NVIDIA / pyxis

Container plugin for Slurm Workload Manager
Apache License 2.0
282 stars 31 forks source link

Enforcing CPU limits on containers #90

Closed abuettner93 closed 2 years ago

abuettner93 commented 2 years ago

I have slurm configured to use cgroups, and everything works great when running a normal job (srun, sbatch, salloc, etc). However, when running containers via enroot and pyxis, im running into the issue where the requested CPUs arent being enforced. For example, when running: salloc -p job.standard -n 4 ,I end up "seeing" 4 CPUs using htop or lscpu (as expected) salloc -p job.gpu -n 4 --gpus=1 --container-image=/projects/container_images/rhel7_gpu.sqsh, I end up seeing one GPU with nvidia-smi, but I see 64 CPUs when looking at htop, lscpu, and torch.

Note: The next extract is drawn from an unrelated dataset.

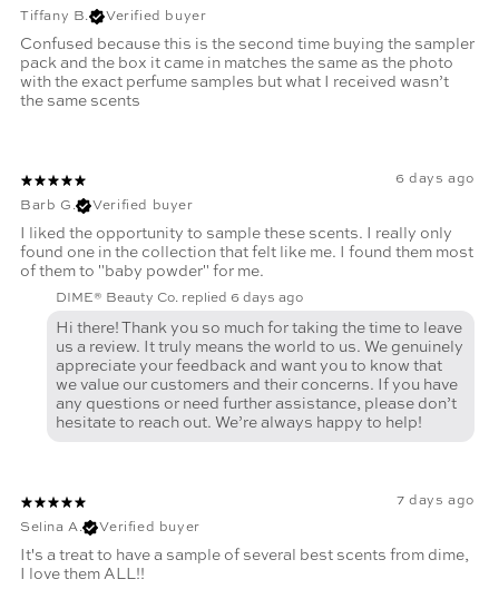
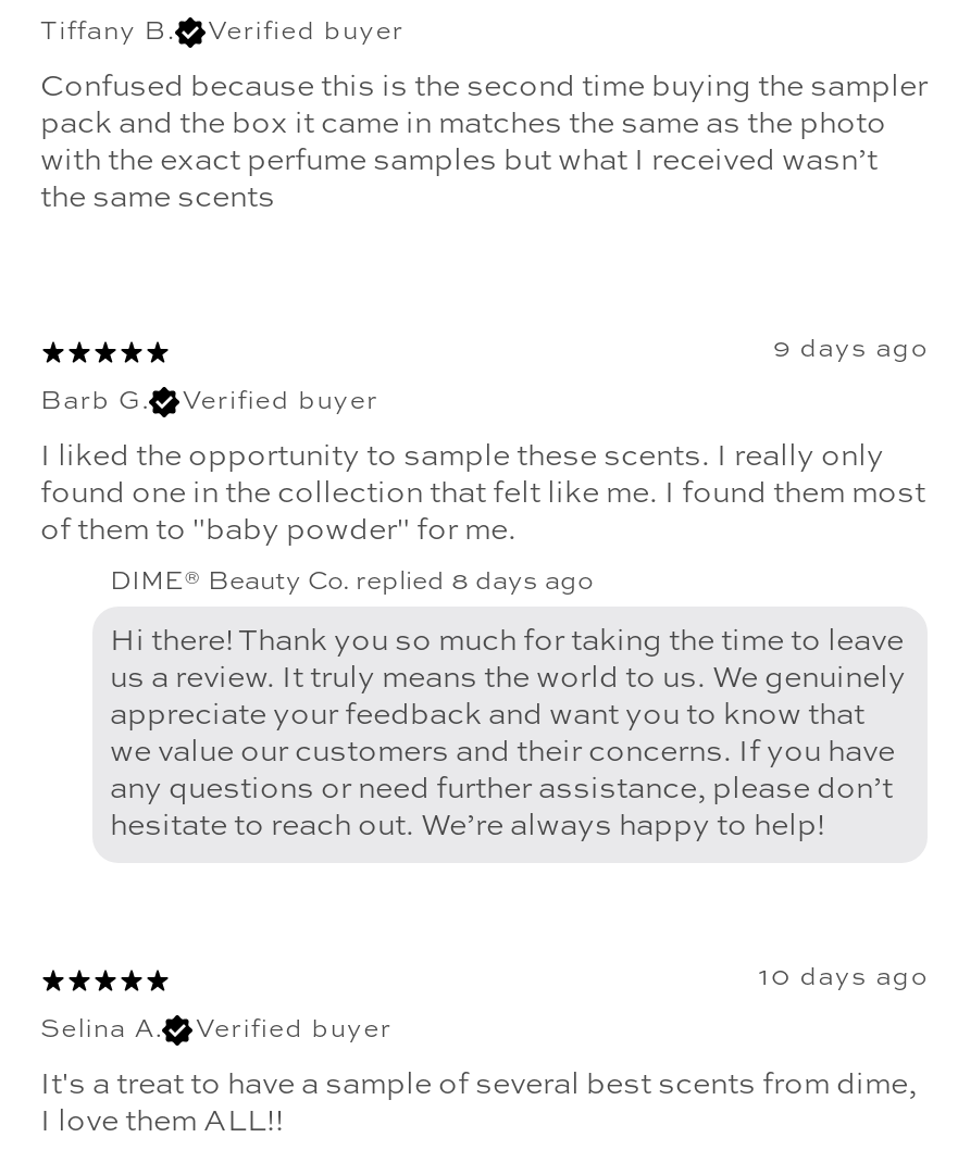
[395,172,475,186] 6 days ago -> [773,337,928,363] 9 days ago
[56,291,303,305] DIME® Beauty Co. replied 6 days ago -> [110,569,593,595] DIME® Beauty Co. replied 8 days ago
[397,494,475,507] 7 days ago -> [759,965,928,991] 10 days ago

Im not sure why this is happening, but I assume the number of allocated CPUs is not being passed to Pyxis/Enroot correctly.

Is this a SLURM config thing, or something I need to configure in Enroot/Pyxis?

flx42 commented 2 years ago
salloc -p job.standard -n 4 ,I end up "seeing" 4 CPUs using htop or lscpu (as expected)

I suppose those nodes have only 4 cores anyway, right?

salloc -p job.gpu -n 4 --gpus=1 --container-image=/projects/container_images/rhel7_gpu.sqsh,

This might or might not give you 4 cores, it depends how Slurm was configured. Use nproc to check how many cores were allocated to the job.

Anyway, regarding lscpu and htop, this is normal behavior and is not related to pyxis, enroot or Slurm. This is why LXCFS (https://linuxcontainers.org/lxcfs/introduction/) exists.

abuettner93 commented 2 years ago

With some digging using nproc, it seems there is an issue with slurm isolating resources on the job.gpu cluster. This may turn out to be unrelated to the container, and only related to the partition. If there is any follow up related to Pyxis, I will open a new issue.

Thanks!